Al final, las autoridades públicas fueron los que más se opusieron a esta moda imponiendo un férreo control a los abridores de cuellos estableciendo incluso lo que debían cobrar por su trabajo, y propusieron que fuera un trabajo para mujeres casadas, algo que originó múltiples disputas y litigios.
[…] que todas las personas que abren cuellos en esta Corte no puedan llevar ni lleven por cada cuello que les dieren sucio para que lo laven y almidonen […] no pueden llevar más de diez maravedíes…
Alcaldes de la Casa y Corte (Vallladolid)
Tras la muerte de Felipe III, los ministros del monarca Felipe IV, entre ellos su valido el conde-duque de Olivares, se apresuraron a suprimir su uso por la Pragmática de enero de 1623, cayendo esta moda en pocos años y sustituyéndose por un tipo de cuello amplio que caía sobre la camisa y que a veces era tan pequeño como una simple tira sin encajes, conocido como valona.

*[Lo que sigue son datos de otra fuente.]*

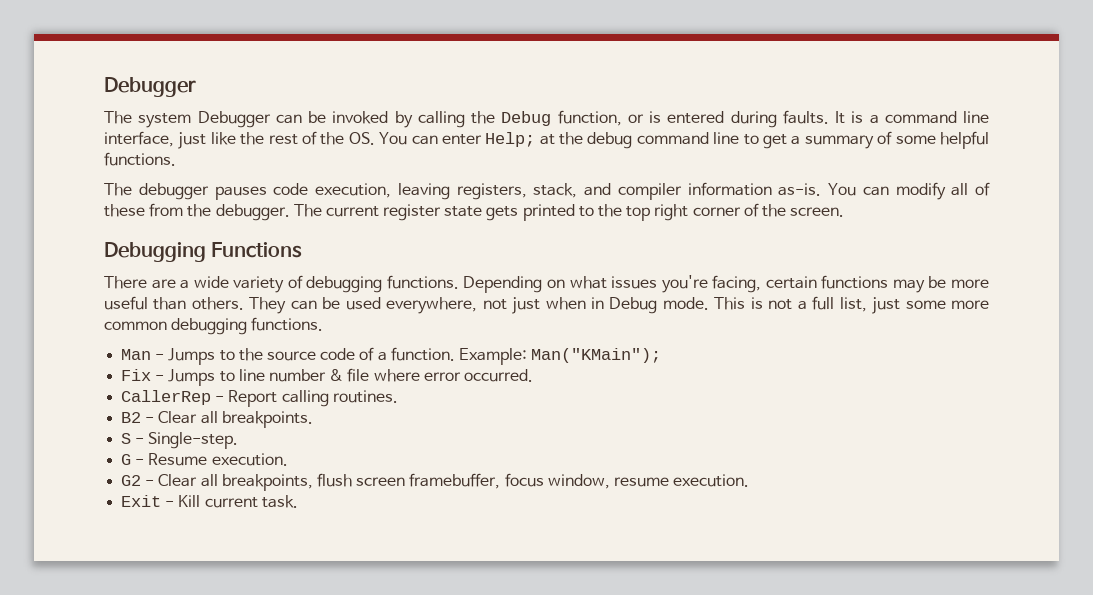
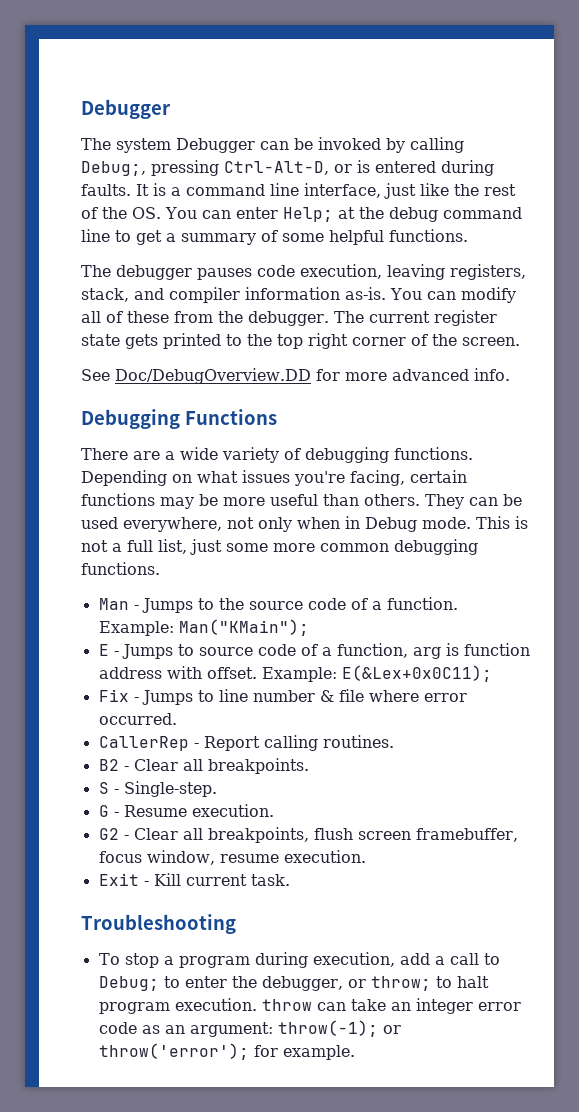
[471,110,622,126] the Debug function, -> [81,160,329,176] Debug;, pressing Ctrl-Alt-D,
(845, 212) none -> [81,368,510,384] // See Doc/DebugOverview.DD for more advanced info.
[512,297,541,314] just -> [258,517,292,532] only
(662, 355) none -> [98,643,530,659] [98,665,492,682] // E - Jumps to source code of a function, arg is function address with offset. Example: E(&Lex+0x0C11);
(298, 501) none -> [81,914,236,934] [98,952,500,968] [98,976,489,991] [98,998,521,1014] [98,1020,401,1037] [98,1043,355,1060] // Troubleshooting // To stop a program during execution, add a call to Debug; to enter the debugger, or throw; to halt program execution. throw can take an integer error code as an argument: throw(-1); or throw('error'); for example.

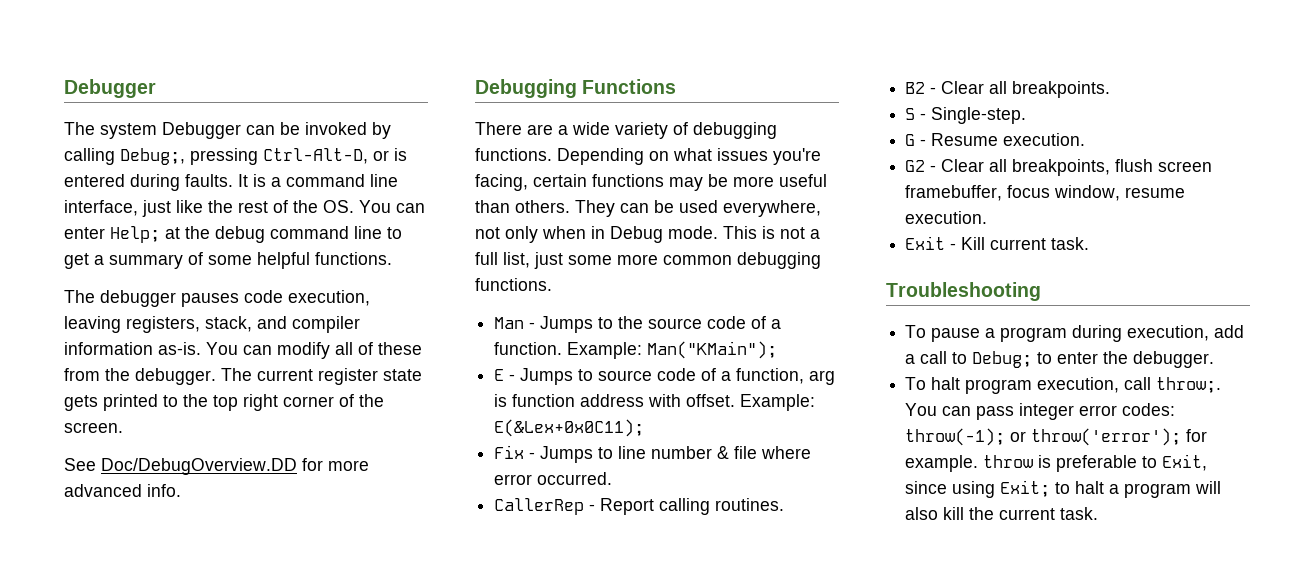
[124,953,159,968] stop -> [931,328,981,342] pause
[261,976,489,991] [98,998,521,1014] [98,1022,273,1037] debugger, or throw; to halt program execution. throw can take an integer error code as an argument: -> [1133,351,1215,368] [905,377,1222,394] [905,403,1176,420] debugger. // To halt program execution, call throw;. You can pass integer error codes:
(355, 1052) none -> [983,454,1208,472] [905,480,1222,498] [905,507,1099,520] throw is preferable to Exit, since using Exit; to halt a program will also kill the current task.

En Flandes y Alemania continuaron utilizándose hasta principios del siglo XVIII y los judíos lo conservaron un tiempo más como parte de su vestimenta.
En la actualidad todavía es posible ver esta peculiar prenda de vestir entre los obispos y ministros de la Iglesia de Dinamarca y las Islas Feroe, los jueces del Tribunal Constitucional italiano y como traje teatral clásico de Pierrot, y quién sabe, puede que en los próximos años vuelva a ponerse de moda.

Hola, me encanta la historia, y como la cuentas tu, es fantástica. Me alegra haberme topado con tu blog. Gracias.
(Sonrió).
Hola Lucrecia,
pues estás invitada a seguir el blog durante muuuuucho tiempo y comentar siempre que quieras. Mantenerlo vivo durante tantos años representa un esfuerzo que se desvanece con comentarios como el tuyo.